The Reverend Mother sighed. On the surface, it was the sigh of a prisoner bemoaning her fate, but inwardly she felt the response as a comment on Irulan. It was futile to hope the Atreides Emperor’s precious gene pattern could be preserved through this instrument. No matter her beauty, this Princess was flawed. Under that veneer of sexual attraction lived a whining shrew more interested in words than in actions. Irulan was still a Bene Gesserit, though, and the Sisterhood reserved certain techniques to use on some of its weaker vessels as insurance that vital instructions would be carried out.

Beneath small talk about a softer pallet, better food, the Reverend Mother brought up her arsenal of persuasion and gave her orders: the brother-sister crossbreeding must be explored. (Irulan almost broke at receiving this command.)

p. 104-105

Frank Herbert is not a luddite but he is concerned with technology’s ability to amplify the worst parts of our humanity. This is clearly a concern of his in Dune; refer to the Butlerian Jihad and his treatment of the “family atomics” eg. nuclear weapons. Dune Messiah expands on this theme through the Tleilaxu, who are a people with comparatively advanced technology without any pesky morality getting in the way of their technological “progress”.

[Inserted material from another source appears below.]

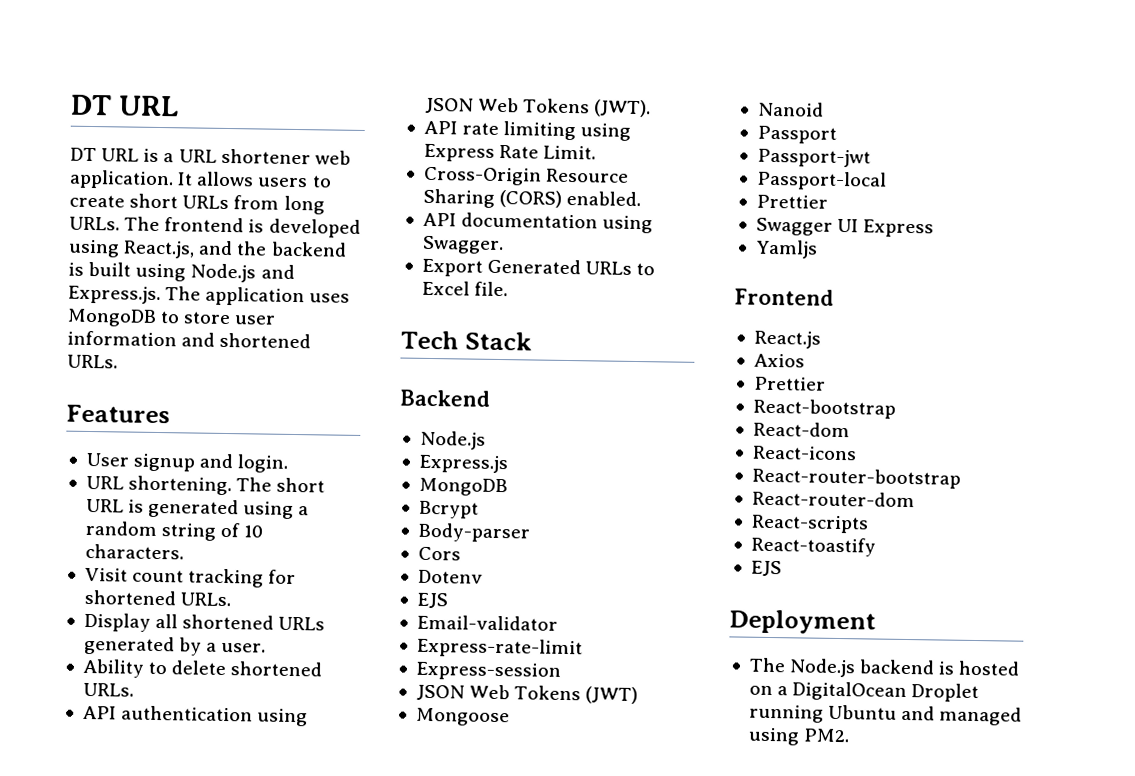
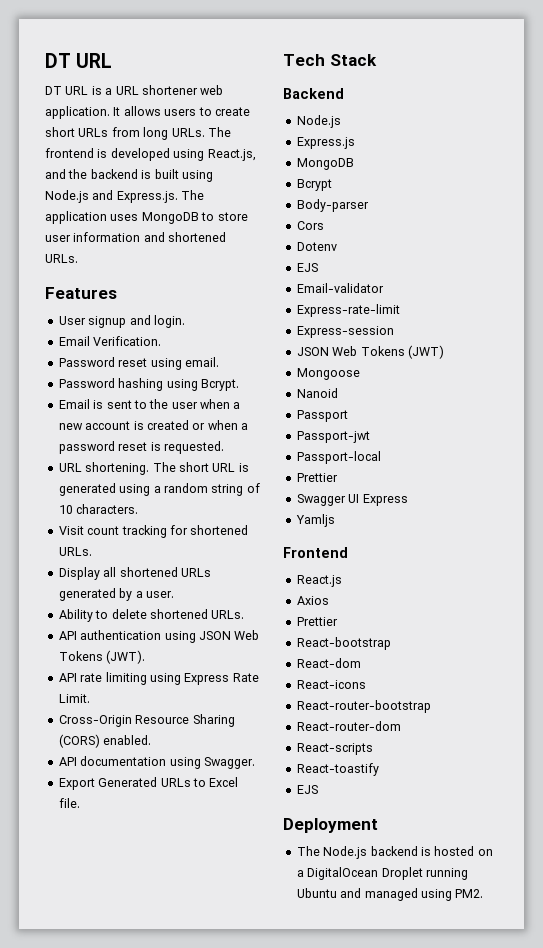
+ Email Verification.
+ Password reset using email.
+ Password hashing using Bcrypt.
+ Email is sent to the user when a new account is created or when a password reset is requested.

This was a Tleilaxu thing. The Tleilaxu displayed a disturbing lack of inhibitions in what they created. Unbridled curiosity might guide their actions. They boasted they could make anything from the proper human raw material—devils or saints. They sold killer-mentats. They’d produced a killer medic, overcoming the Suk inhibitions against the taking of human life to do it. Their wares included willing menials, pliant sex toys for any whim, soldiers, generals, philosophers, even an occasional moralist.

p. 91-92

Like any good work of sci-fi, Dune Messiah, and the series as a whole so far, is like an onion. Under every layer you’ll find more ideas to think about and discuss than you might expect. But if you’re anything like me, you might find that most of the concerns Frank Herbert had in the 60s when he wrote these books have only gotten more concerning in the intervening decades and, thus, you might find yourself peeling back this onion that is the Dune series and finding more reasons to cry than you might have expected.